# No Chukar



## paddler (Jul 17, 2009)

Went out for my first chukar hunt of the season today. Didn't see or hear a bird. Looks like there's poor grass growth, too. And what's up with grasshoppers in late November?

On the plus side, I saw this little guy:


----------



## Longgun (Sep 7, 2007)

Hopper's

... have you noticed the temps the lately? and hoppers eat what???


----------



## Fowlmouth (Oct 4, 2008)

I still have grasshoppers at my house. Very strange for sure.


----------



## Longgun (Sep 7, 2007)

Hoppers are still doing their thing on the lower snake as of last weekend. 

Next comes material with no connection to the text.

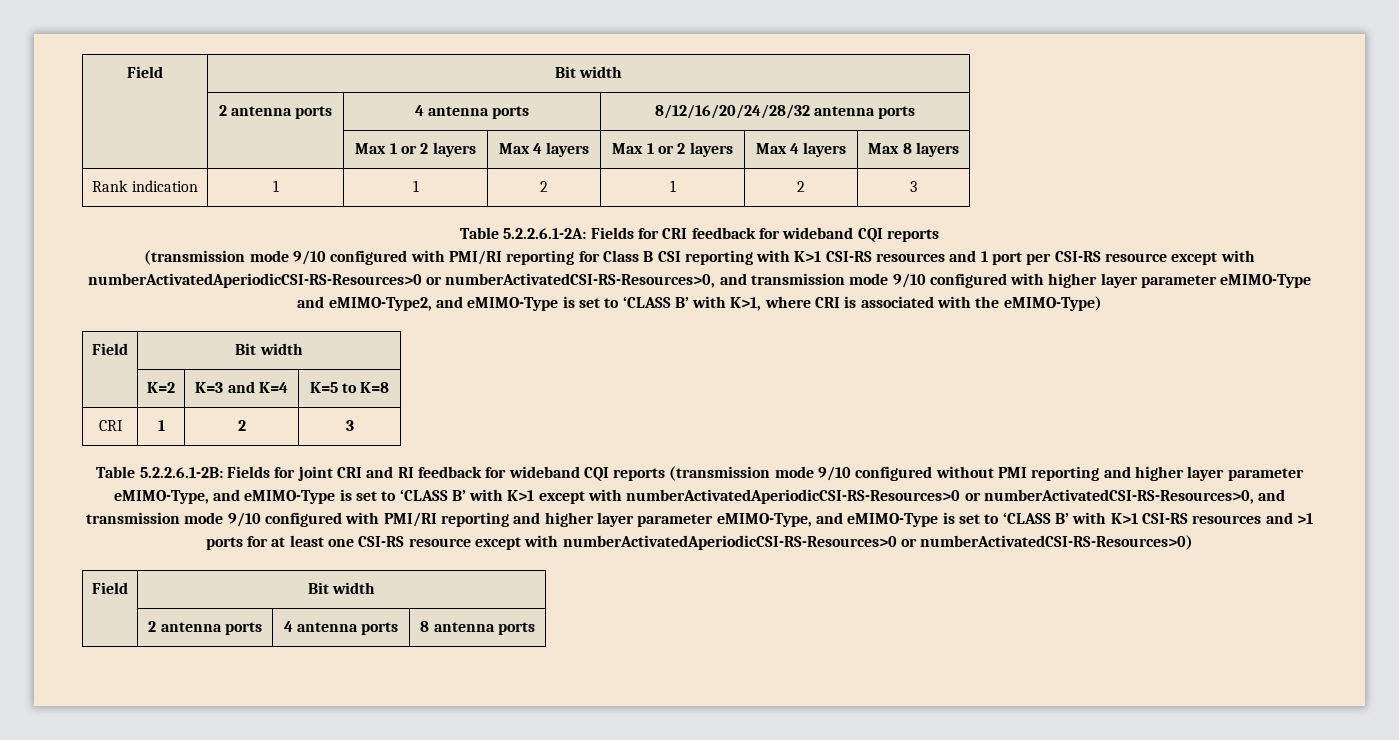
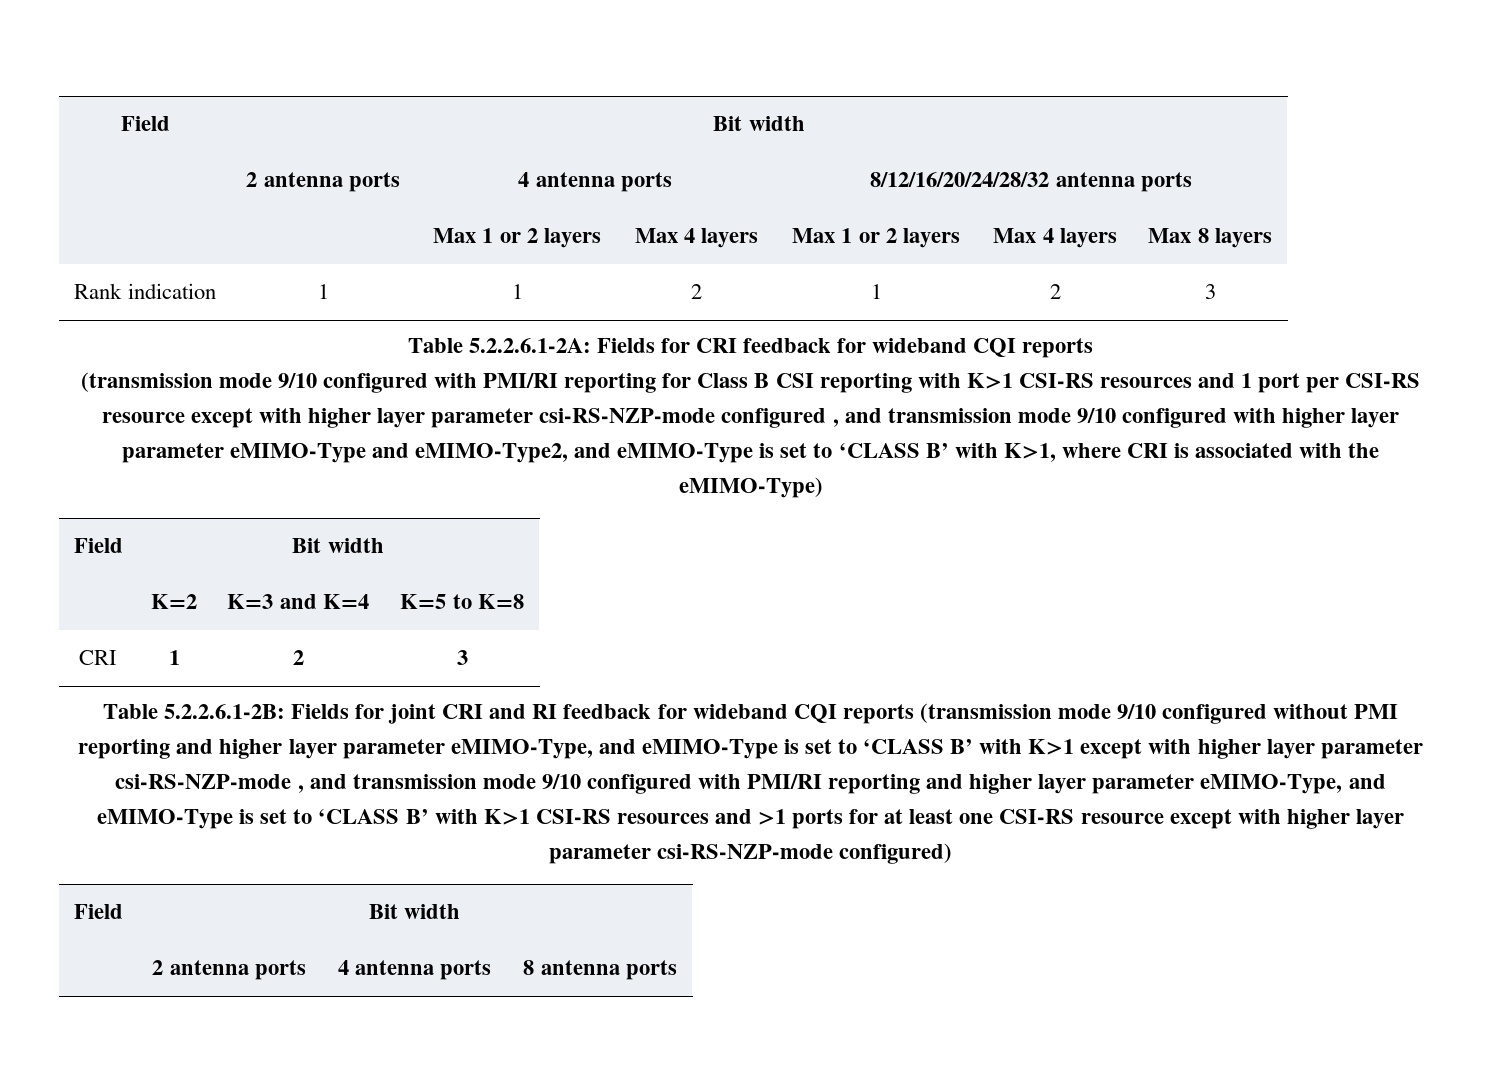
- (transmission mode 9/10 configured with PMI/RI reporting for Class B CSI reporting with K>1 CSI-RS resources and 1 port per CSI-RS resource except with numberActivatedAperiodicCSI-RS-Resources>0 or numberActivatedCSI-RS-Resources>0, and transmission mode 9/10 configured with higher layer parameter eMIMO-Type and eMIMO-Type2, and eMIMO-Type is set to ‘CLASS B’ with K>1, where CRI is associated with the eMIMO-Type)
+ (transmission mode 9/10 configured with PMI/RI reporting for Class B CSI reporting with K>1 CSI-RS resources and 1 port per CSI-RS resource except with higher layer parameter csi-RS-NZP-mode configured , and transmission mode 9/10 configured with higher layer parameter eMIMO-Type and eMIMO-Type2, and eMIMO-Type is set to ‘CLASS B’ with K>1, where CRI is associated with the eMIMO-Type)
- Fields for joint CRI and RI feedback for wideband CQI reports (transmission mode 9/10 configured without PMI reporting and higher layer parameter eMIMO-Type, and eMIMO-Type is set to ‘CLASS B’ with K>1 except with numberActivatedAperiodicCSI-RS-Resources>0 or numberActivatedCSI-RS-Resources>0, and transmission mode 9/10 configured with PMI/RI reporting and higher layer parameter eMIMO-Type, and eMIMO-Type is set to ‘CLASS B’ with K>1 CSI-RS resources and >1 ports for at least one CSI-RS resource except with numberActivatedAperiodicCSI-RS-Resources>0 or numberActivatedCSI-RS-Resources>0)
+ Fields for joint CRI and RI feedback for wideband CQI reports (transmission mode 9/10 configured without PMI reporting and higher layer parameter eMIMO-Type, and eMIMO-Type is set to ‘CLASS B’ with K>1 except with higher layer parameter csi-RS-NZP-mode , and transmission mode 9/10 configured with PMI/RI reporting and higher layer parameter eMIMO-Type, and eMIMO-Type is set to ‘CLASS B’ with K>1 CSI-RS resources and >1 ports for at least one CSI-RS resource except with higher layer parameter csi-RS-NZP-mode configured)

Morning temps were 14* ish. IF those temps didnt do them all in for good this year, id say they are plum full of glycol! It was crazy seeing them...


----------



## hemionus (Aug 23, 2009)

Cool weasel. Got his snow camo on a little early.


----------



## martymcfly73 (Sep 17, 2007)

Are you calling paddler a weasel??


----------



## Theekillerbee (Jan 8, 2009)

It has been tough this year up north. I've yet to even see a chukar north of I-80 in Utah this year. I've put on some miles in the hills, and only found some old poop. Numbers are worse than last year in my opinion. Time to go south or west!


----------



## jeff788 (Aug 7, 2009)

I've only been out once for a quick hunt and I saw quite a few birds and the grass growth was significantly more than last year. Also the bottoms of the draws were loaded with sunflowers and I don't remember seeing many sunflowers up there at all last year. Hopefully the area I found wasn't just a fluke and some areas did well.


----------



## jeff788 (Aug 7, 2009)

Finally went out for a longer hunt on Saturday. I decided to try a new area on a range I hadn't hunted before, so I can't say how the bird numbers compare to last year. I can say that there was lots of grass growth and its really greened up now. My pup found two coveys in about three hours of hunting. Some great dog work and some lousy shooting .


----------